China appears to be stepping up its crackdown on human rights lawyers amid reports that several employees of the Beijing Fengrui Law Firm have been charged with subversion and inciting subversion by Tianjin police.
According to the Hong Kong-based China Human Rights Lawyers Concern Group, at least 14 lawyers and 22 civilians are still being detained by Chinese law enforcement agencies, Ming Pao Daily reported on Wednesday.
A series of operations that began last July saw nearly 300 human rights lawyers across several cities, including those from Fengrui, detained for investigation.

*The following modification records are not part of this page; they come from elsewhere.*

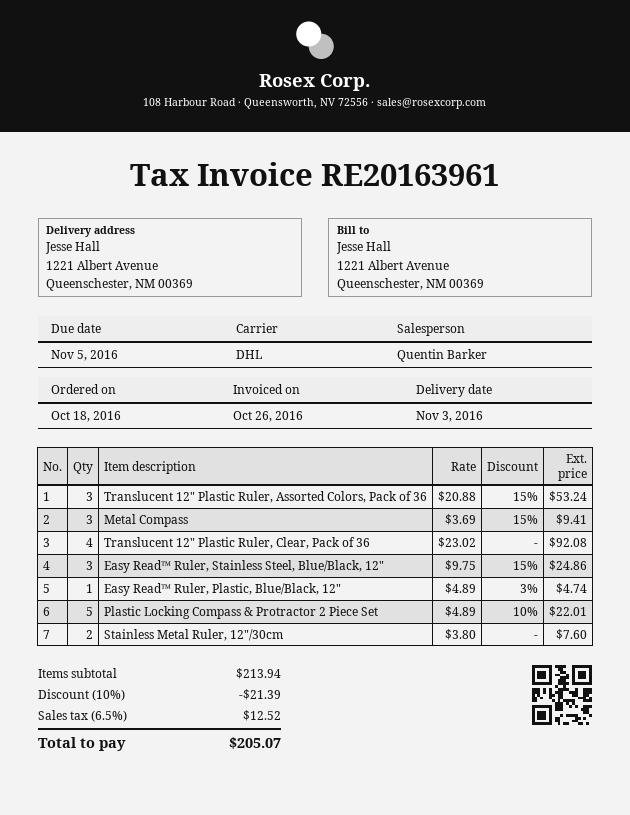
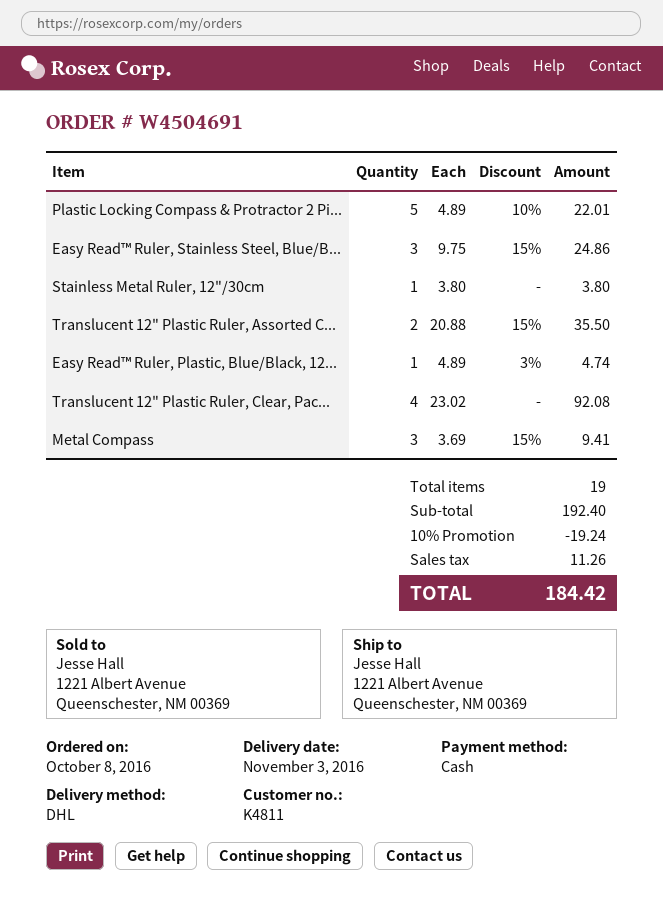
order date: 2016-10-18 -> 2016-10-08
Translucent 12" Plastic Ruler, Assorted Colors, Pack of 36: 3 x 20.88 - 15% = 53.24 -> 2 x 20.88 - 15% = 35.50
Stainless Metal Ruler, 12"/30cm: 2 x 3.80 = 7.60 -> 1 x 3.80 = 3.80
subtotal: 213.94 -> 192.40
discount: 10% = 21.39 -> 10% = 19.24
tax: 12.52 -> 11.26
total: 205.07 -> 184.42

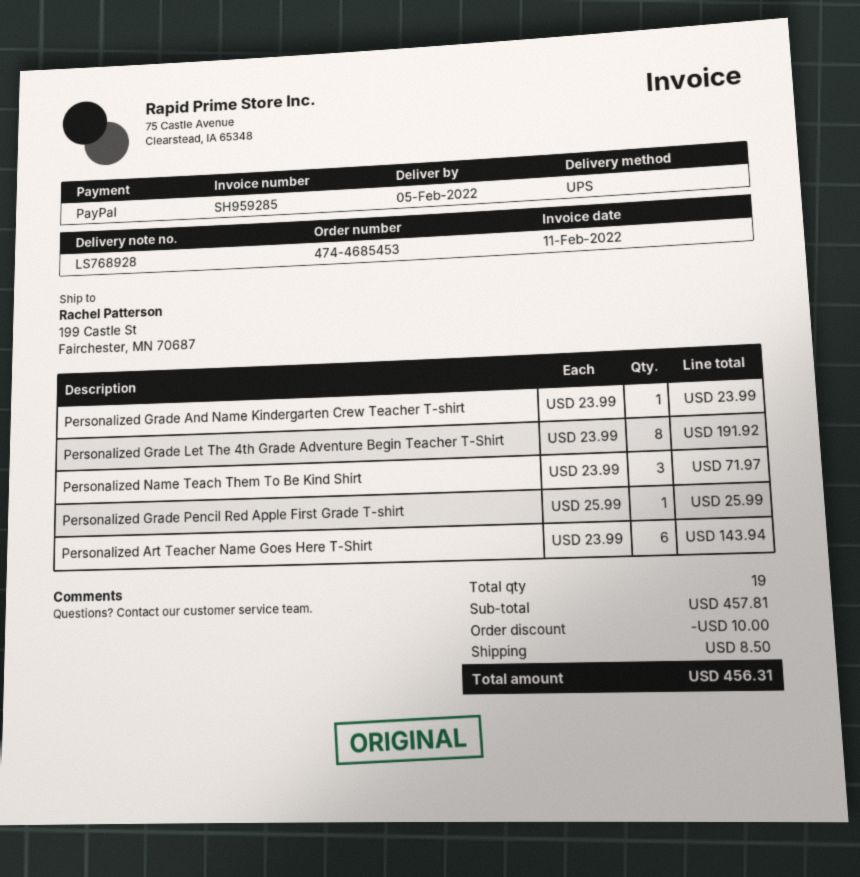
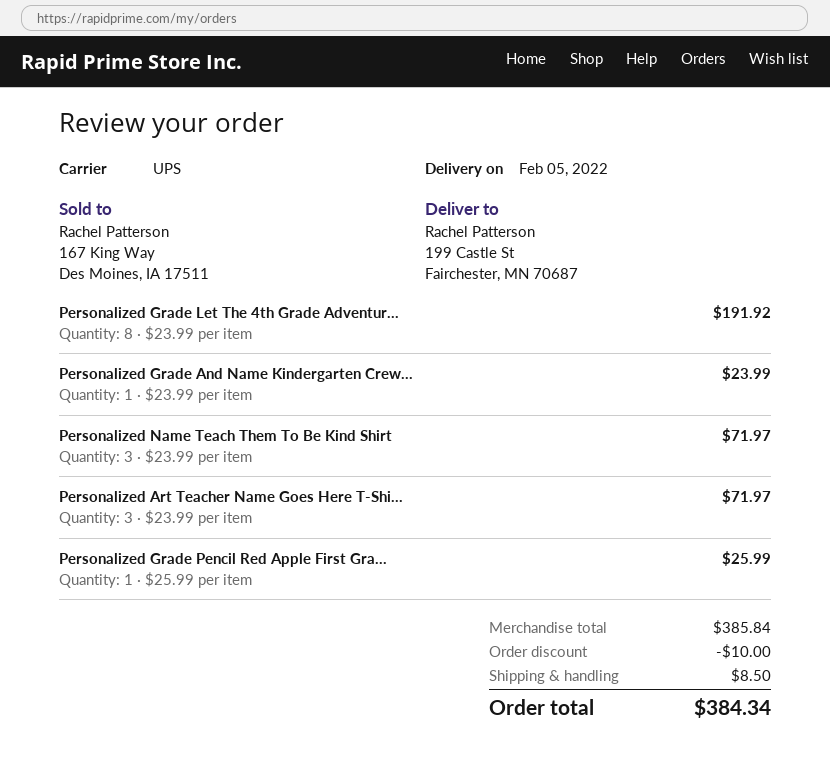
Personalized Art Teacher Name Goes Here T-Shirt: 6 x 23.99 = 143.94 -> 3 x 23.99 = 71.97
subtotal: 457.81 -> 385.84
total: 456.31 -> 384.34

Foreign media have reported that many of the lawyers were being held under a criminal procedure known as “designated residential surveillance”, which usually means solitary confinement for up to six months in secret locations.
According to a tweet from a Fengrui employee on Tuesday, those arrested this month from the law firm were Zhou Shifeng, Wang Quanzhang, Li Shuyun, Zhao Wei and Xie Yanyi. Several of them have been charged with either subversion or inciting to subversion.
Zhao was charged with subversion after going through a six-month designated residential surveillance.
The charge of subversion is considered more severe than “inciting subversion of state power” slapped on Nobel Peace Prize winner Liu Xiaobo.
Under mainland laws, anyone found guilty of subversion could be sentenced to jail anywhere between three years and a lifetime.